Your favorite subjects at school are computers and math, and you continue to love PE. Like last year, you still have some anxiety about knowing who your close friends are, some fears about navigating the increasingly complex social waters. I fear you have inherited both my deep insecurities and my propensity towards solitude; you talk a lot about preferring to spend your recess swinging alone, but you also regret not playing with other kids. Gracie, my whole life is marbled with this tension. I’m sorry I passed it on to you, and I swear I’ll do my very best to comfort you when it feels overwhelming. I know. I really do.

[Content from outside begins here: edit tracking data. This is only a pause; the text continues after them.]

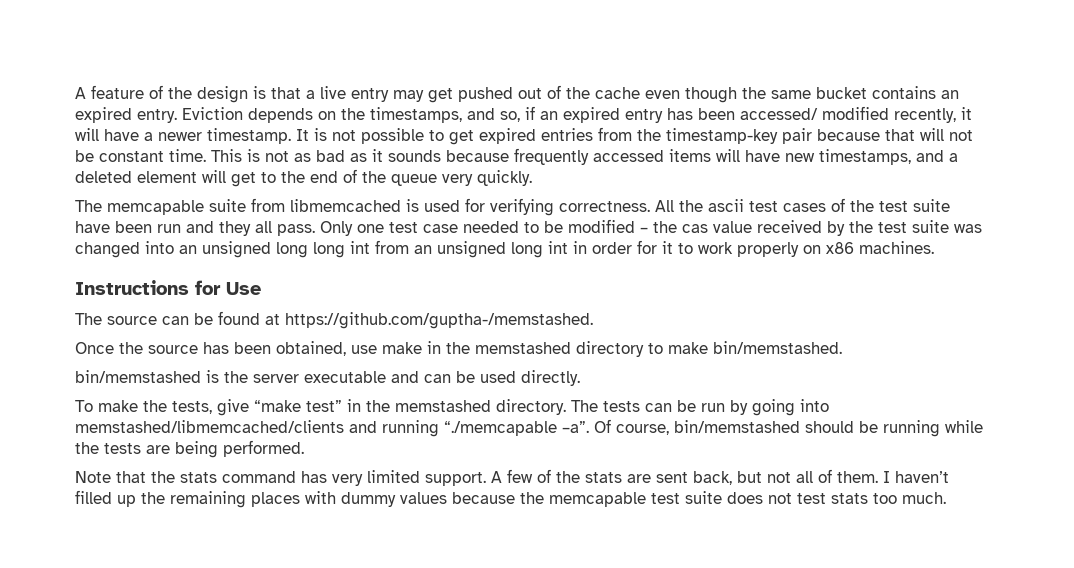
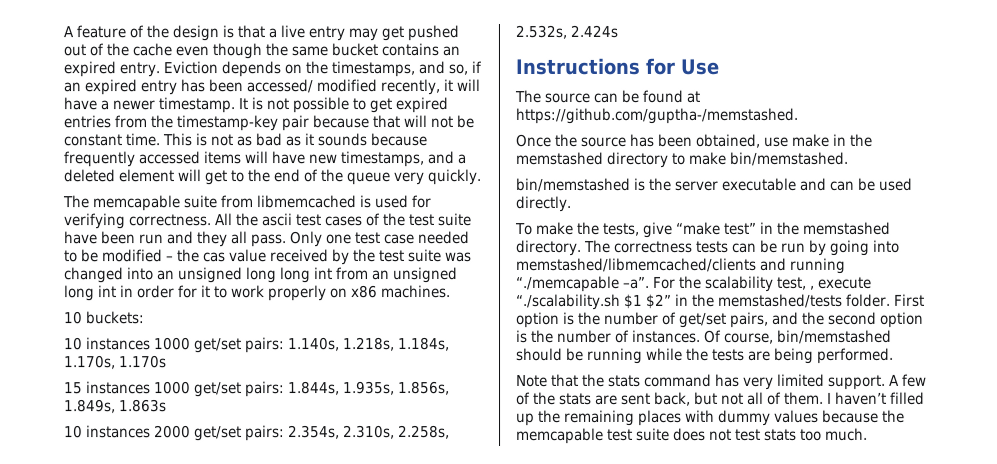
(934, 247) none -> [64,311,145,325] [64,337,450,354] [64,355,167,370] [64,381,450,398] [64,399,167,414] [64,425,450,442] [515,24,618,39] // 10 buckets: // 10 instances 1000 get/set pairs: 1.140s, 1.218s, 1.184s, 1.170s, 1.170s // 15 instances 1000 get/set pairs: 1.844s, 1.935s, 1.856s, 1.849s, 1.863s // 10 instances 2000 get/set pairs: 2.354s, 2.310s, 2.258s, 2.532s, 2.424s
(598, 406) none -> [613,240,693,253] correctness
(589, 427) none -> [653,275,872,292] [516,293,925,310] [516,311,924,328] [516,329,701,343] For the scalability test, , execute “./scalability.sh $1 $2” in the memstashed/tests folder. First option is the number of get/set pairs, and the second option is the number of instances.

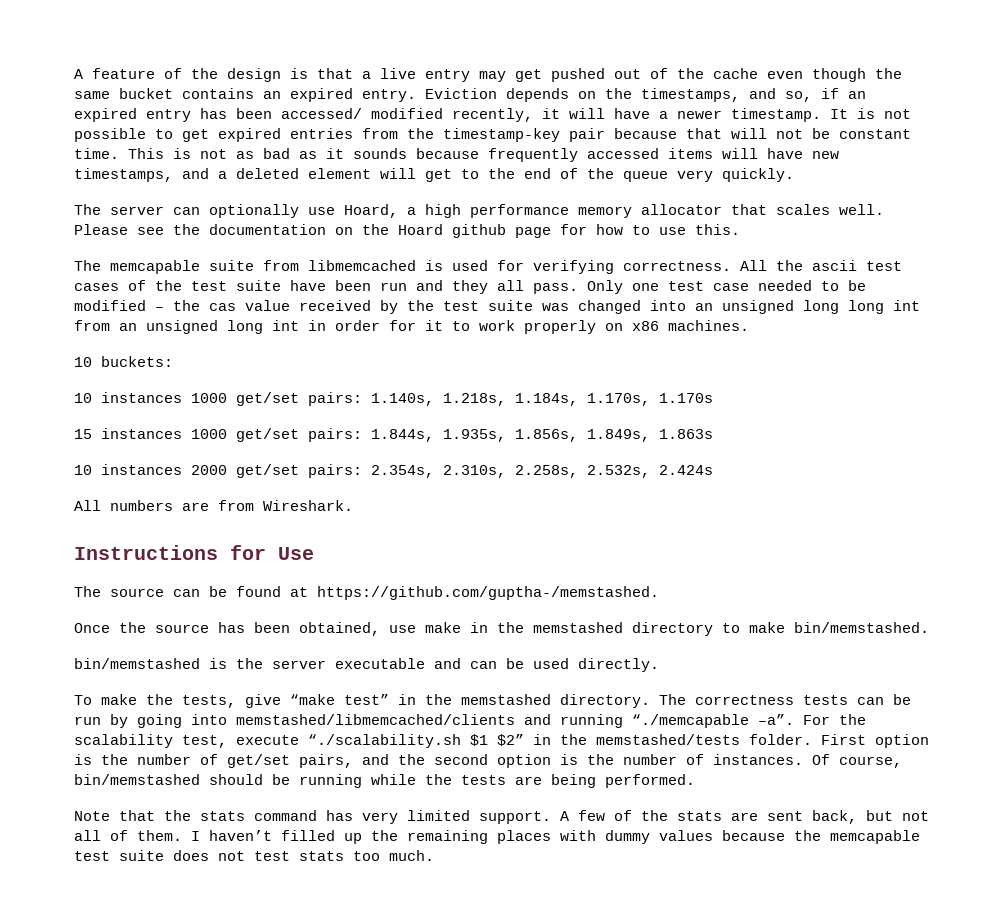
(481, 177) none -> [74,204,884,218] [74,224,740,238] // The server can optionally use Hoard, a high performance memory allocator that scales well. Please see the documentation on the Hoard github page for how to use this.
(618, 31) none -> [74,500,353,511] // All numbers are from Wireshark.
[810,285,815,290] , -> (227, 741) none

The highlight of your summer was your participation in the camp’s performance of Peter Pan. You were a pirate. Your lines were spoken as a group with the other pirates, and you delivered them earnestly and proudly. When you walked into the auditorium I saw your eyes frantically searching for me, and I sensed the wave of relief that washed over you when you saw me (in the front row, where I told you I would be: I got there an hour early with my book to make sure I kept that promise).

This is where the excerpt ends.